Below is our volunteer Lorna’s description relating to her work creating research guides. You can access Lorna’s research guide here
Last week, I visited the Farnham archives to create a research guide on the topic of working class women as part of my volunteering. This topic was of particular interest to me due to my own involvement in feminism, both academically and through volunteering at the Feminist Library.
For this task, I was looking through the Working Press archives which features correspondence, newsletters and mailing lists concerning working class women writers between 1986 and 1996 created or collected by Stefan Szczelkun.
Going through the archive, I noticed recurring themes, individuals and institutions which will enable those using the guide to find further information surrounding the topic without having to read the entire archive. By referencing specific events, individuals and institutions within the documents, users will be able to easily research the area in more depth by using key terms instead of general terms such as feminism, class and protest.
For researchers, being able to see these pieces together in the context of an archive, gives an added value to the material, in terms of the information they can gain from them.

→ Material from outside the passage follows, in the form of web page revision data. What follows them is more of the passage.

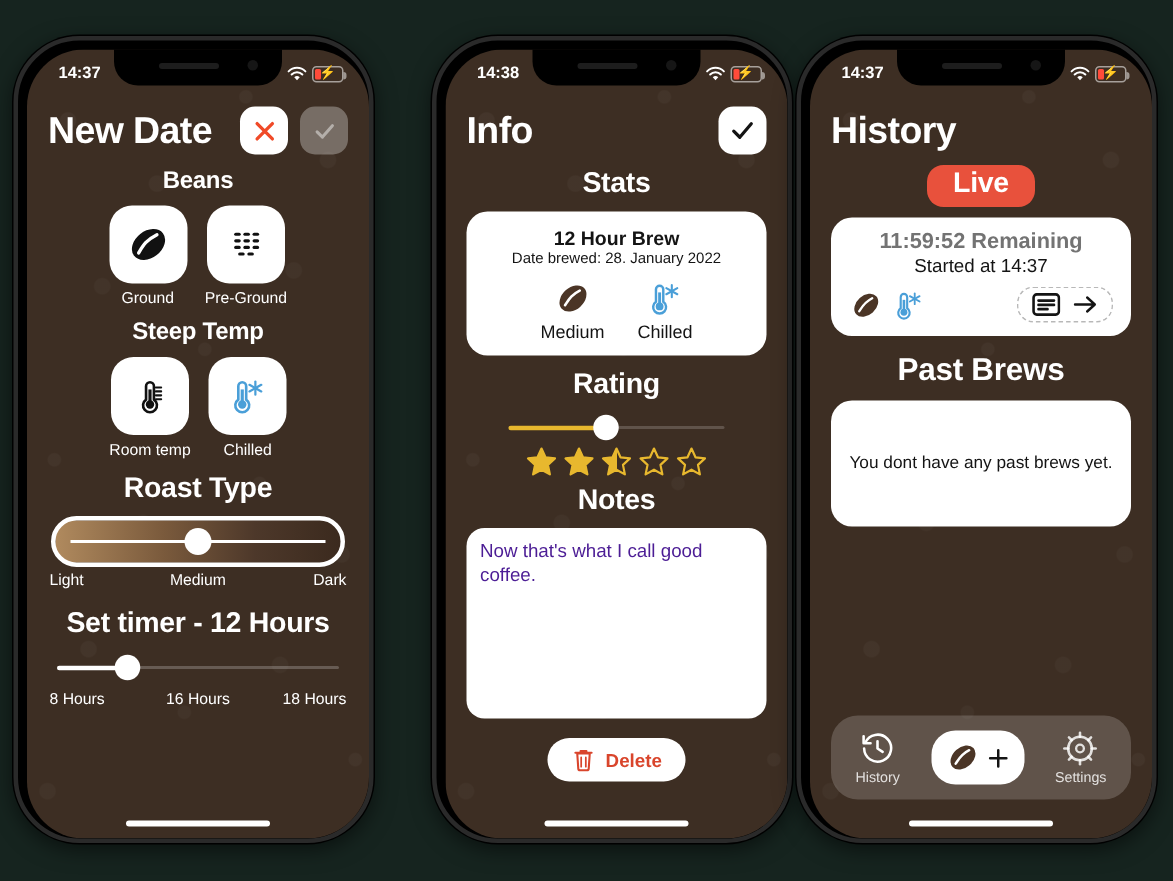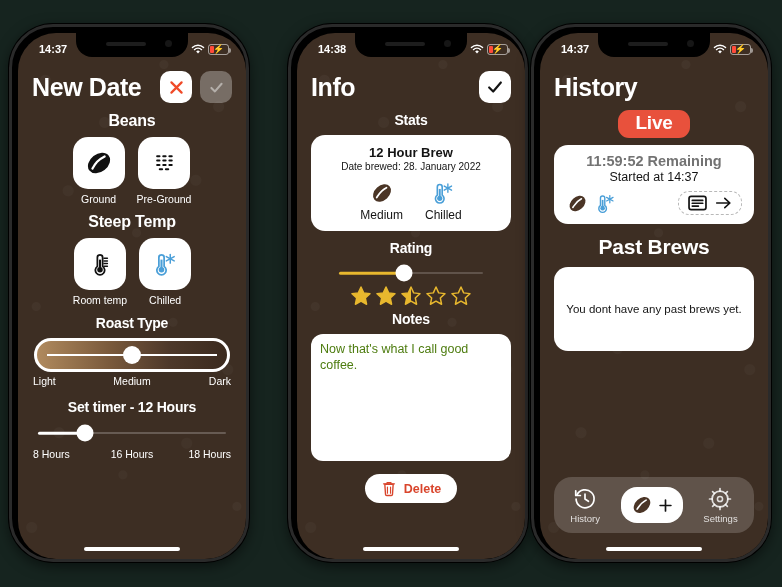"Stats" .section-title.big { font-size: 14px -> 19px }
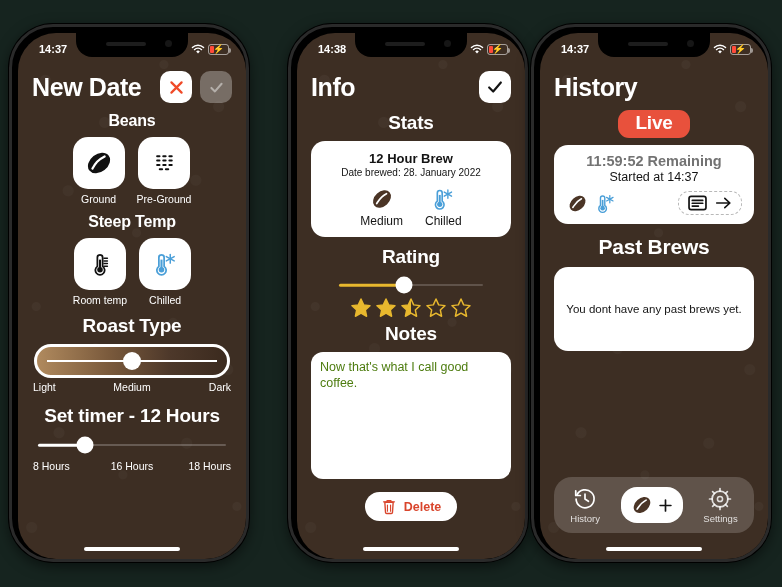"Now that's what I call" .notes-box { color: #4d7c0f -> #4c1d95 }
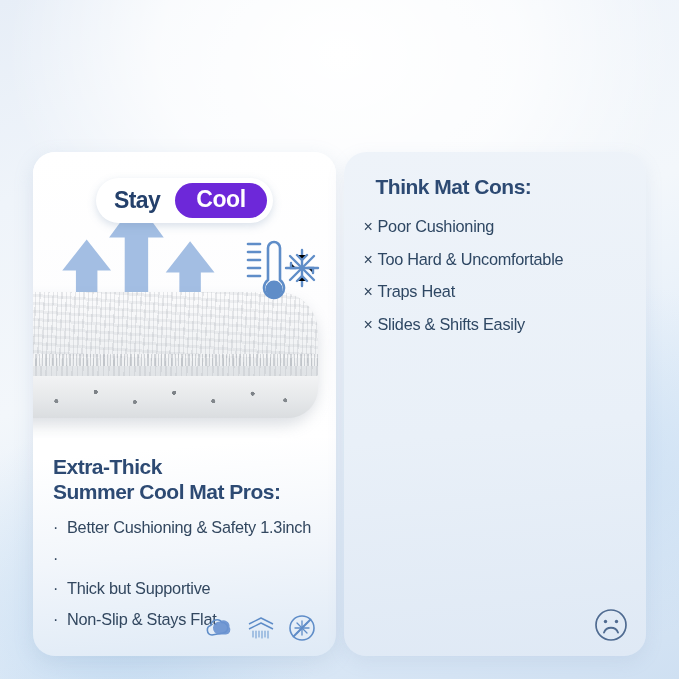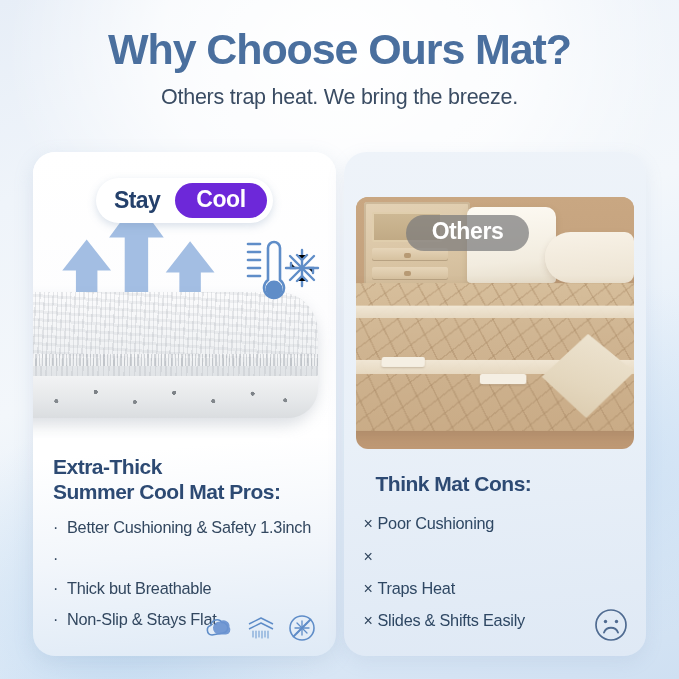"Why Choose Ours Mat?" div.header { html: <div> <div>Why Choose Ours Mat?</div> <div>Others trap heat. We bring the breeze.</div> </div> -> none }
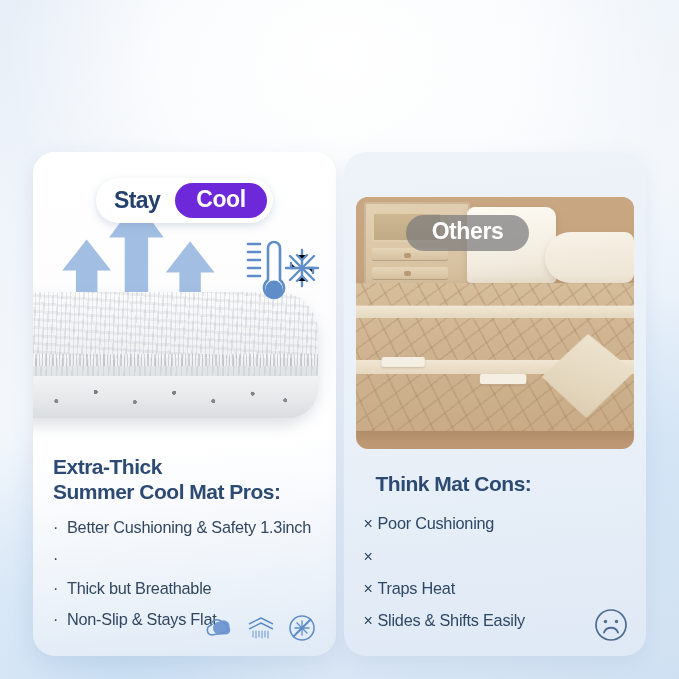"Others" div.media-right { html: <div> <div></div> <div> <div></div> <div></div> <div></div> </div> <div></div> <div></div> <div> <div></div> <div></div> <div></div> <div></div> <div></div> </div> <div>Others</div> </div> -> none }
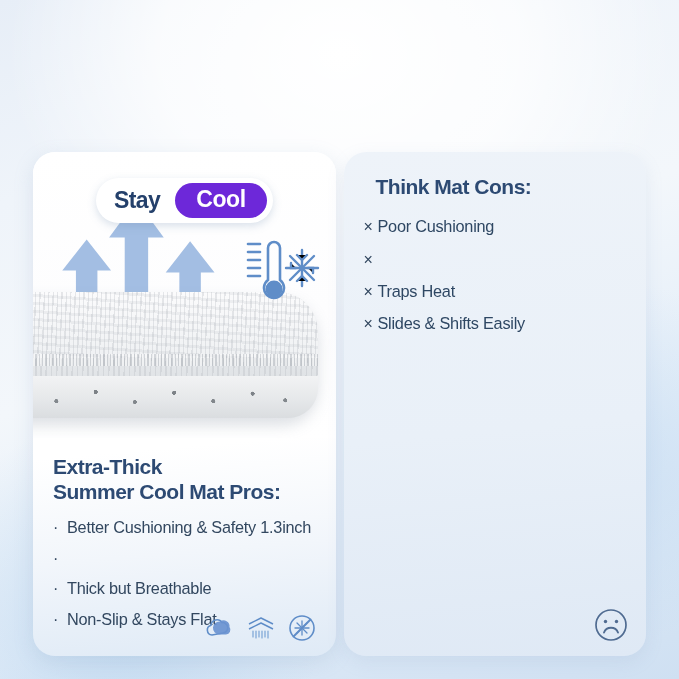"Too Hard & Uncomfortable" span { html: none -> <span>Too Hard &amp; Uncomfortable</span> }
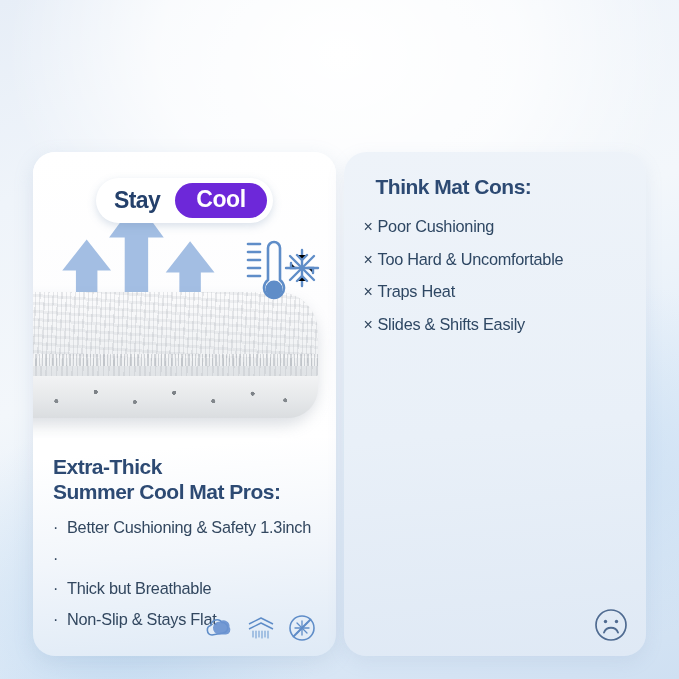"Thick but Breathable" span { text: Breathable -> Supportive }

In this way it is easier to see changes within a time period as well as make links between individuals and institutions.
When choosing what items should be mentioned within the guide, I tried to look for material that summed up both the working class and female element of the research guide. This was mainly selecting writing that was either about women or from the view point of a woman.
Secondly I chose items that had a particular resonance with myself, as someone who had both an interest and knowledge of the topic. For example, I included items that referenced Greenham Common as I have met individuals who were at the camp.
From writing the guide, I was able to reacquaint myself with topics that interest me. Also I was able to see the archives from both the view of a volunteer as well a researcher, gaining an insight into how to make the archives more accessible and useful to those using them for research.